- Task requirements -
From the data below, return only the lines from the one with "2024-04-19 | NAV: 12.25 -> 9.8" through the one with "Disdrometer-MBI | probe.device_type: INSIDERAIN", exact and inclusive, with pictures left out.

- Data shown -
————————

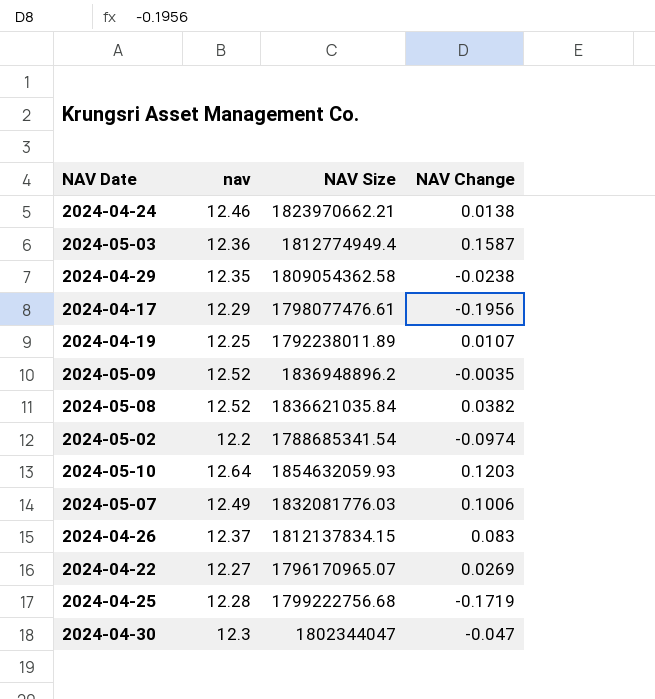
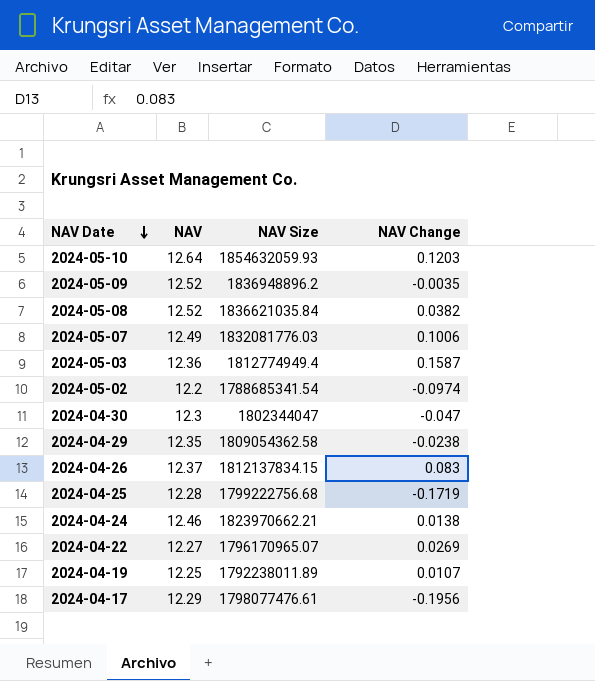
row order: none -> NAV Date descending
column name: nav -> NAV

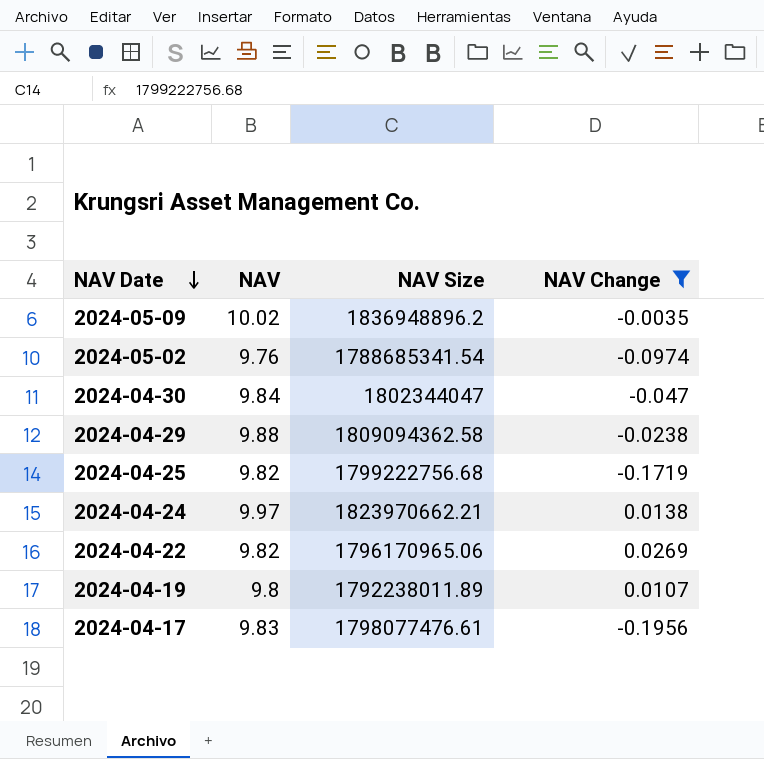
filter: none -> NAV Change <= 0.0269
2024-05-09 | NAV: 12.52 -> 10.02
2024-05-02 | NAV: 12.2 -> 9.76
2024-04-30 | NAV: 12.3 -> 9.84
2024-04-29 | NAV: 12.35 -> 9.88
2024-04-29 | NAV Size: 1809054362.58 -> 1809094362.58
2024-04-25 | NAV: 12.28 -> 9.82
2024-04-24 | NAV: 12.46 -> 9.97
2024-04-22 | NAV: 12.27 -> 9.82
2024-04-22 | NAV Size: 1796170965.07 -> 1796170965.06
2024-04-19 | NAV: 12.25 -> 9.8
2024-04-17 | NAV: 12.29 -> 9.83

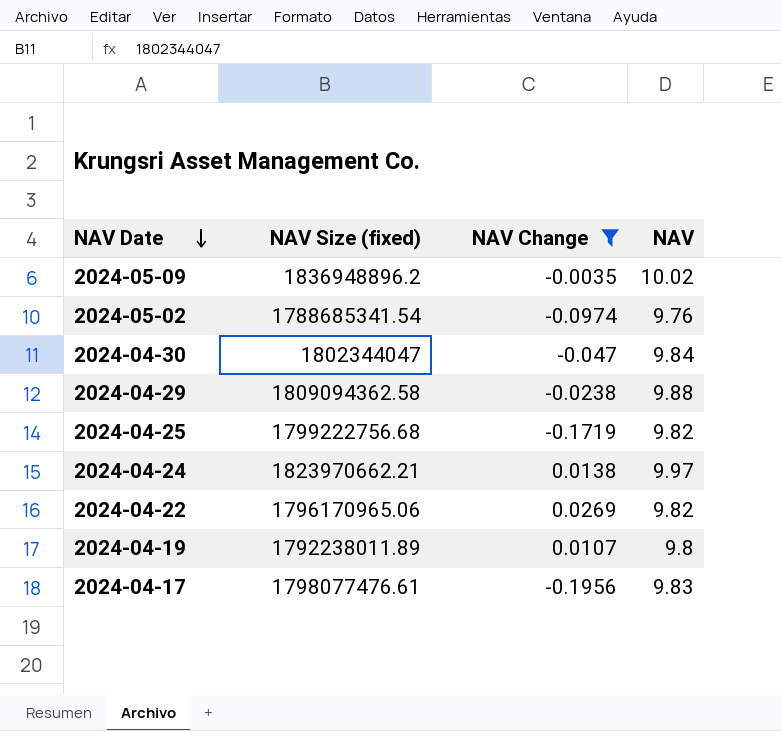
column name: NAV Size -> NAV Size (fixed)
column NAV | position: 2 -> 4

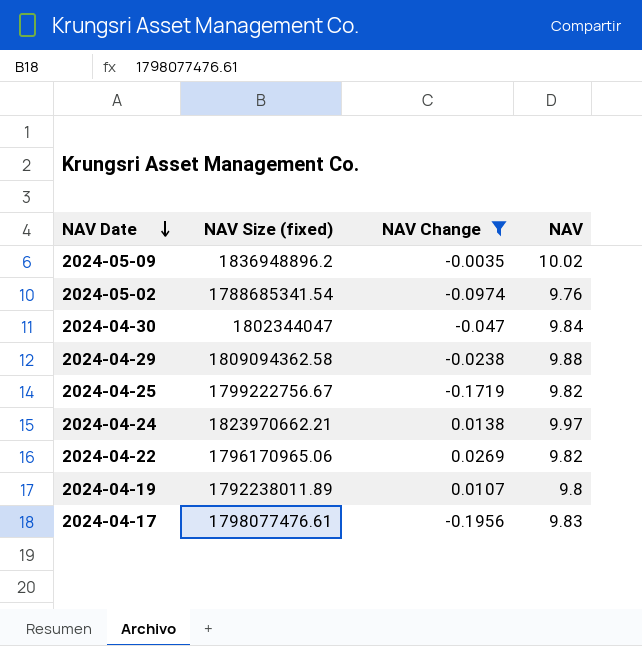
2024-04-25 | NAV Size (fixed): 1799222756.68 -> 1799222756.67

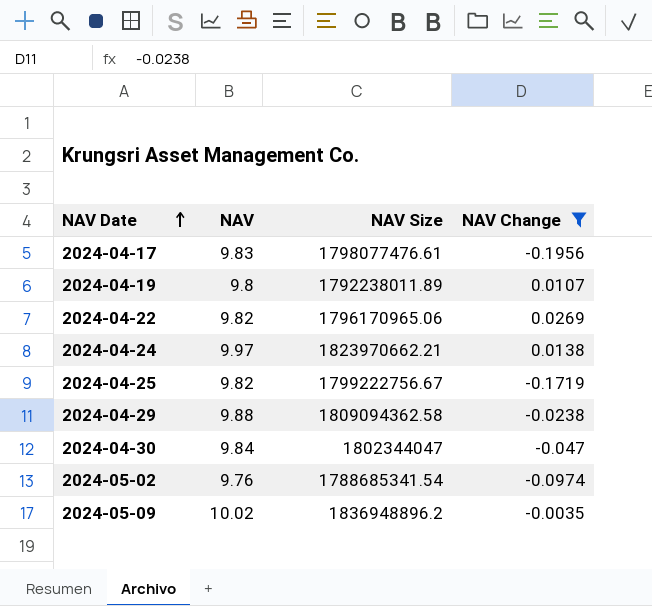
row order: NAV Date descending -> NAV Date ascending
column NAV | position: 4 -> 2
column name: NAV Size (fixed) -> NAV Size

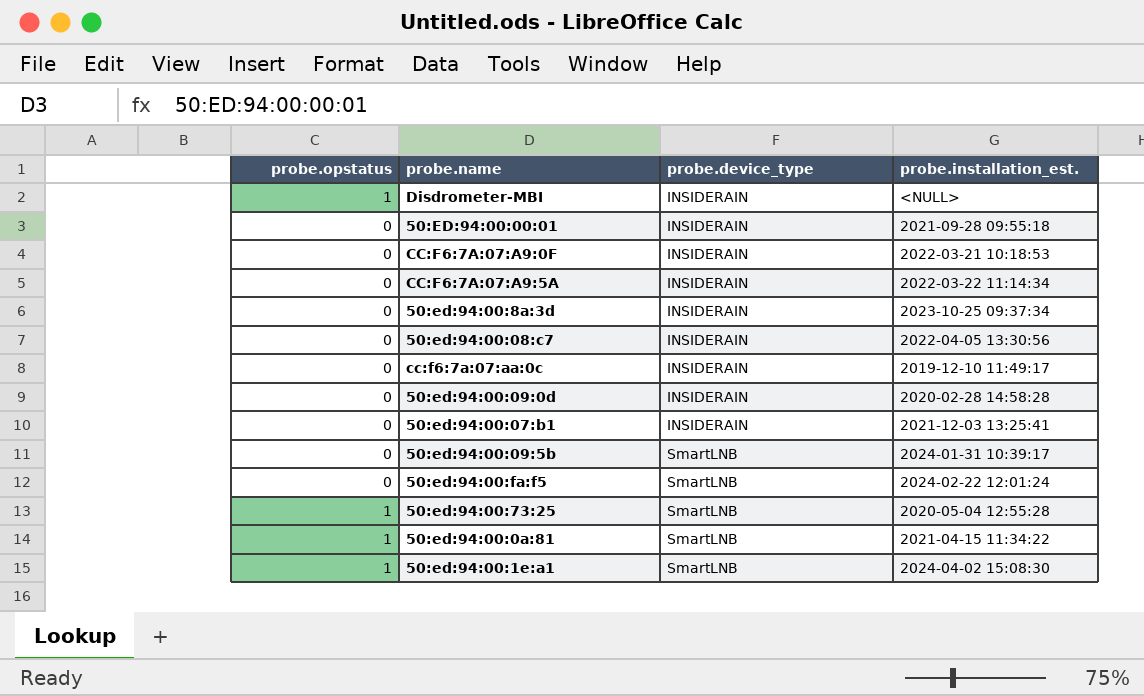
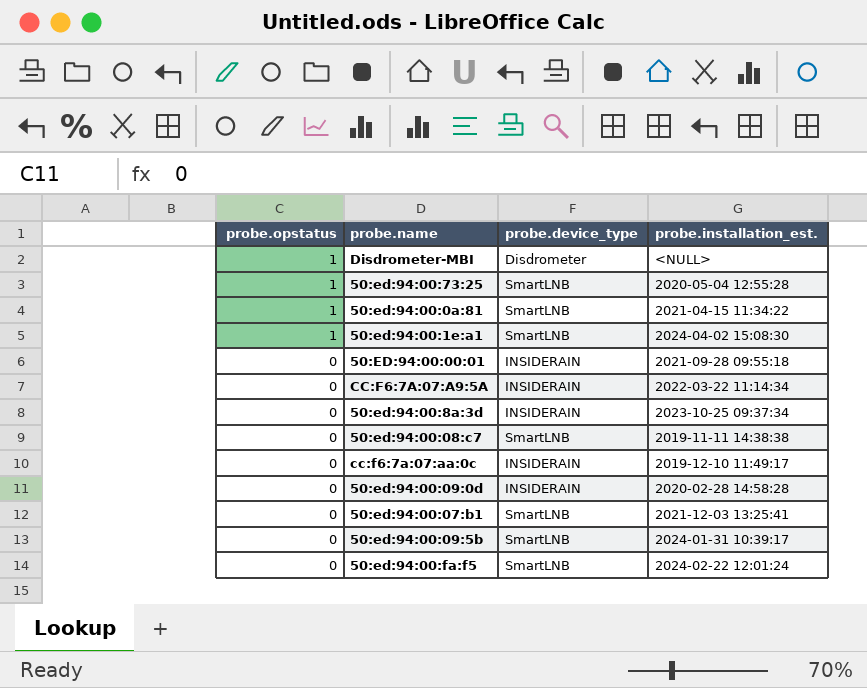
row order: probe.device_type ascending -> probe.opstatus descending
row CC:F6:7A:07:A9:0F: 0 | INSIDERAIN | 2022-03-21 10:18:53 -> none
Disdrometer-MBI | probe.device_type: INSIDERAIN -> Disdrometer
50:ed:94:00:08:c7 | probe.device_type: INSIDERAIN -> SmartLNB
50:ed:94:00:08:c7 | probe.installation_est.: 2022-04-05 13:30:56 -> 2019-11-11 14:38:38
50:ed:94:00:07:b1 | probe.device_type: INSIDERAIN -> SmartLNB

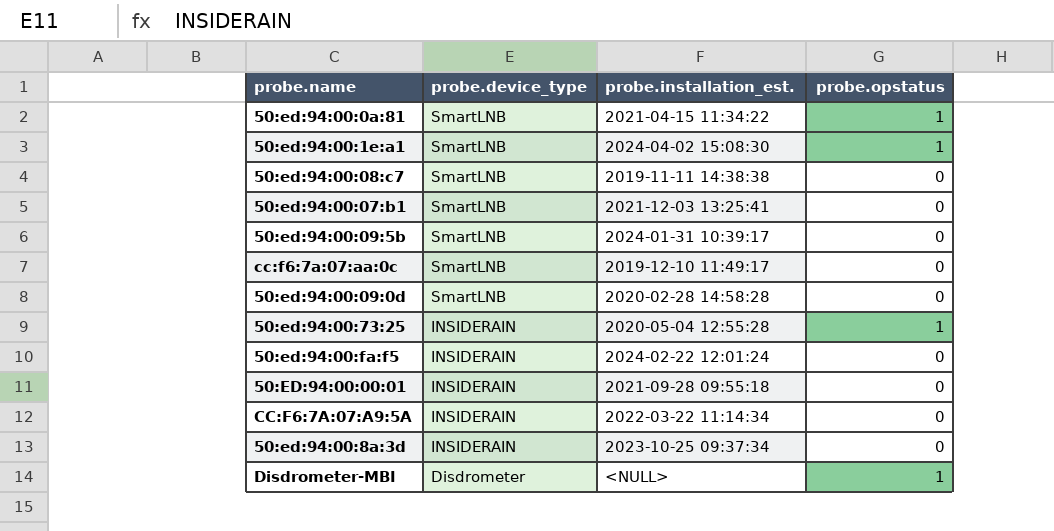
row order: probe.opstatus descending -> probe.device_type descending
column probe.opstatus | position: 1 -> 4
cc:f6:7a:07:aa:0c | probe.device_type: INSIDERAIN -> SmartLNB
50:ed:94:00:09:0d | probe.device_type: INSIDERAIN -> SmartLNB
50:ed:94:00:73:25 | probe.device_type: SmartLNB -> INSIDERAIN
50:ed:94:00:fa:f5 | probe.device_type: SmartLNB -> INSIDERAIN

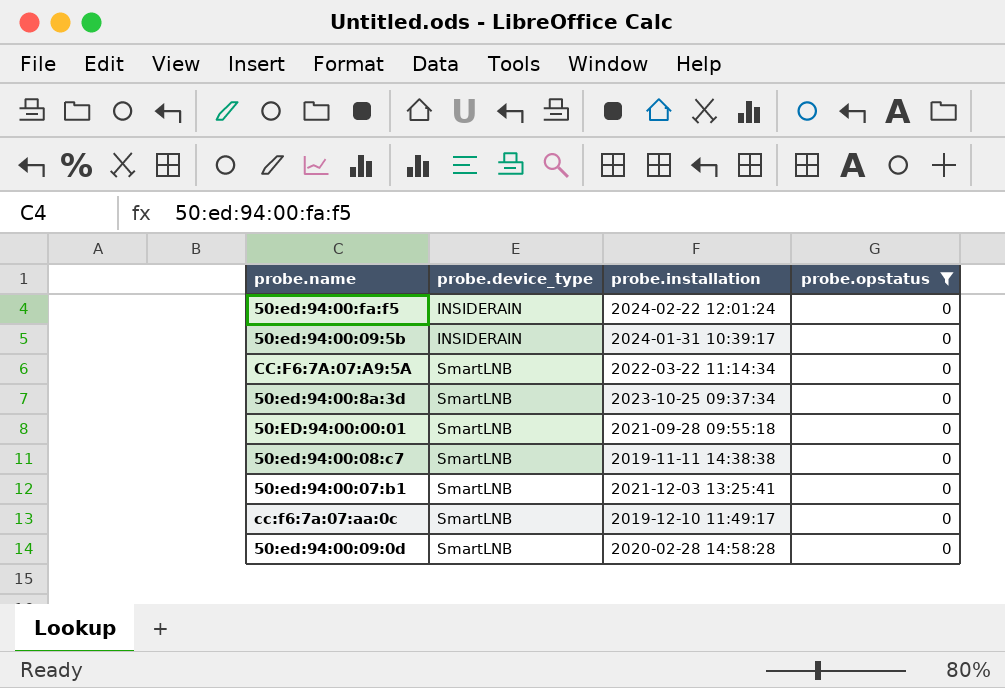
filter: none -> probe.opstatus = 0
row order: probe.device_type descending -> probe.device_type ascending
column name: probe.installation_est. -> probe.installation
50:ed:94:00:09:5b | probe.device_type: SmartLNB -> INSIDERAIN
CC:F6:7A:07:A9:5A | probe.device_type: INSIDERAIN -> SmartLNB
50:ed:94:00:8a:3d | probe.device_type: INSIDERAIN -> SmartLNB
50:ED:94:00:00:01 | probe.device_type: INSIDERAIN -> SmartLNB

————————

- Response -
2024-04-19 | NAV: 12.25 -> 9.8
2024-04-17 | NAV: 12.29 -> 9.83

column name: NAV Size -> NAV Size (fixed)
column NAV | position: 2 -> 4

2024-04-25 | NAV Size (fixed): 1799222756.68 -> 1799222756.67

row order: NAV Date descending -> NAV Date ascending
column NAV | position: 4 -> 2
column name: NAV Size (fixed) -> NAV Size

row order: probe.device_type ascending -> probe.opstatus descending
row CC:F6:7A:07:A9:0F: 0 | INSIDERAIN | 2022-03-21 10:18:53 -> none
Disdrometer-MBI | probe.device_type: INSIDERAIN -> Disdrometer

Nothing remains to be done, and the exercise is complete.